#### WORK INSTRUCTION:
Below are the entries; transcribe them exactly and drop every picture.

Items from a dataset:

--- --- ---

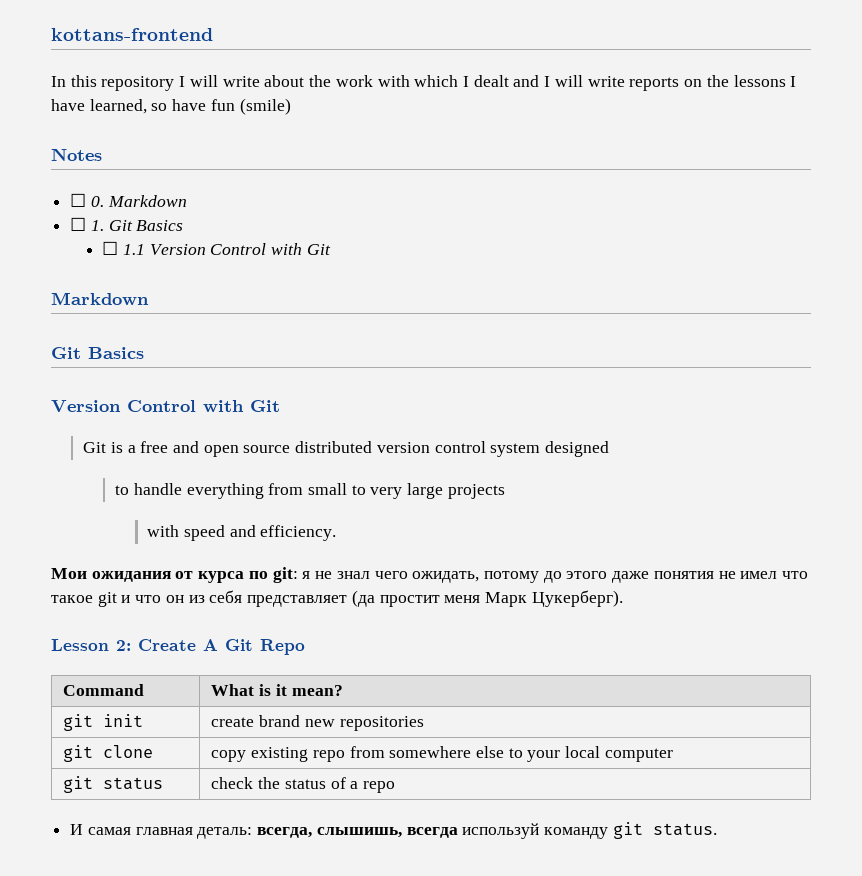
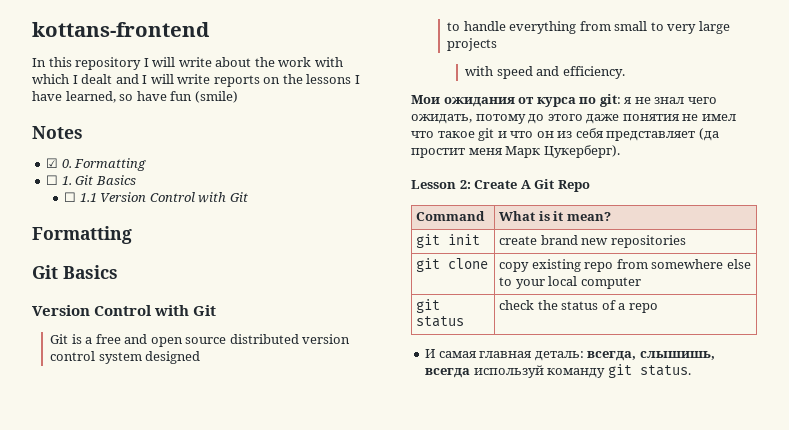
- ☐ 0. Markdown
+ ☑ 0. Formatting
  ☐ 1.1 Version Control with Git
- Markdown
+ Formatting

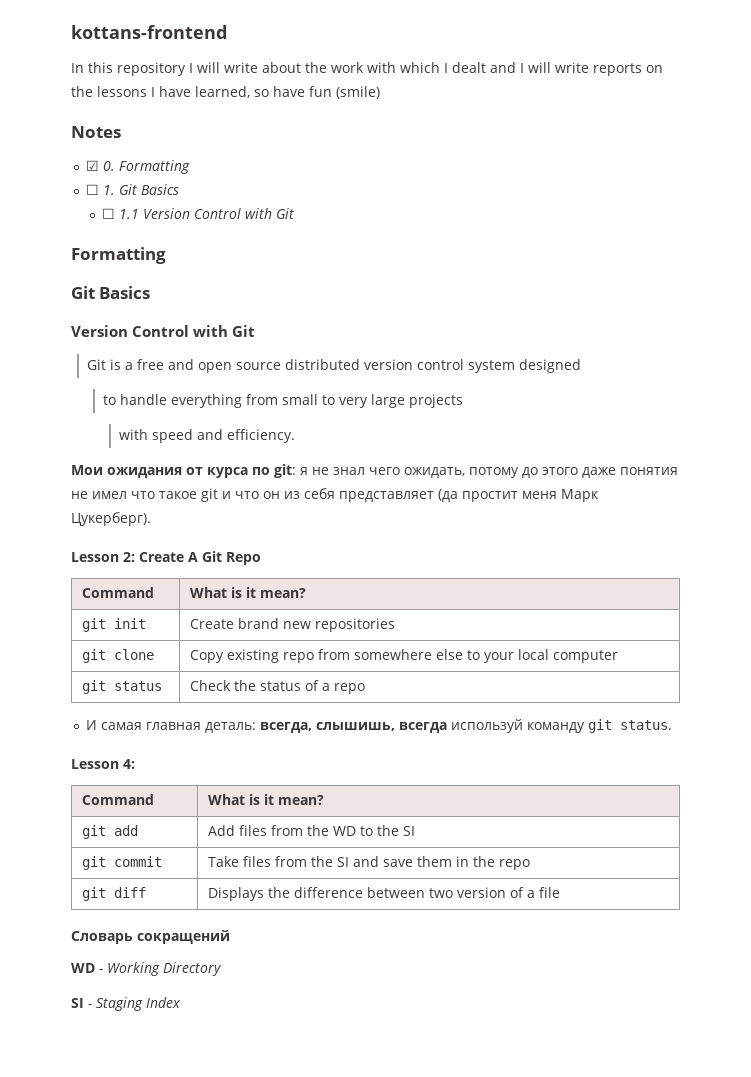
- git init | create brand new repositories
+ git init | Create brand new repositories
- git clone | copy existing repo from somewhere else to your local computer
+ git clone | Copy existing repo from somewhere else to your local computer
- git status | check the status of a repo
+ git status | Check the status of a repo
+ Lesson 4:
+ Command | What is it mean?
+ git add | Add files from the WD to the SI
+ git commit | Take files from the SI and save them in the repo
+ git diff | Displays the difference between two version of a file
+ Словарь сокращений
+ WD - Working Directory
+ SI - Staging Index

--- --- ---

#### WRITTEN SOLUTION:
- ☐ 0. Markdown
+ ☑ 0. Formatting
  ☐ 1.1 Version Control with Git
- Markdown
+ Formatting

- git init | create brand new repositories
+ git init | Create brand new repositories
- git clone | copy existing repo from somewhere else to your local computer
+ git clone | Copy existing repo from somewhere else to your local computer
- git status | check the status of a repo
+ git status | Check the status of a repo
+ Lesson 4:
+ Command | What is it mean?
+ git add | Add files from the WD to the SI
+ git commit | Take files from the SI and save them in the repo
+ git diff | Displays the difference between two version of a file
+ Словарь сокращений
+ WD - Working Directory
+ SI - Staging Index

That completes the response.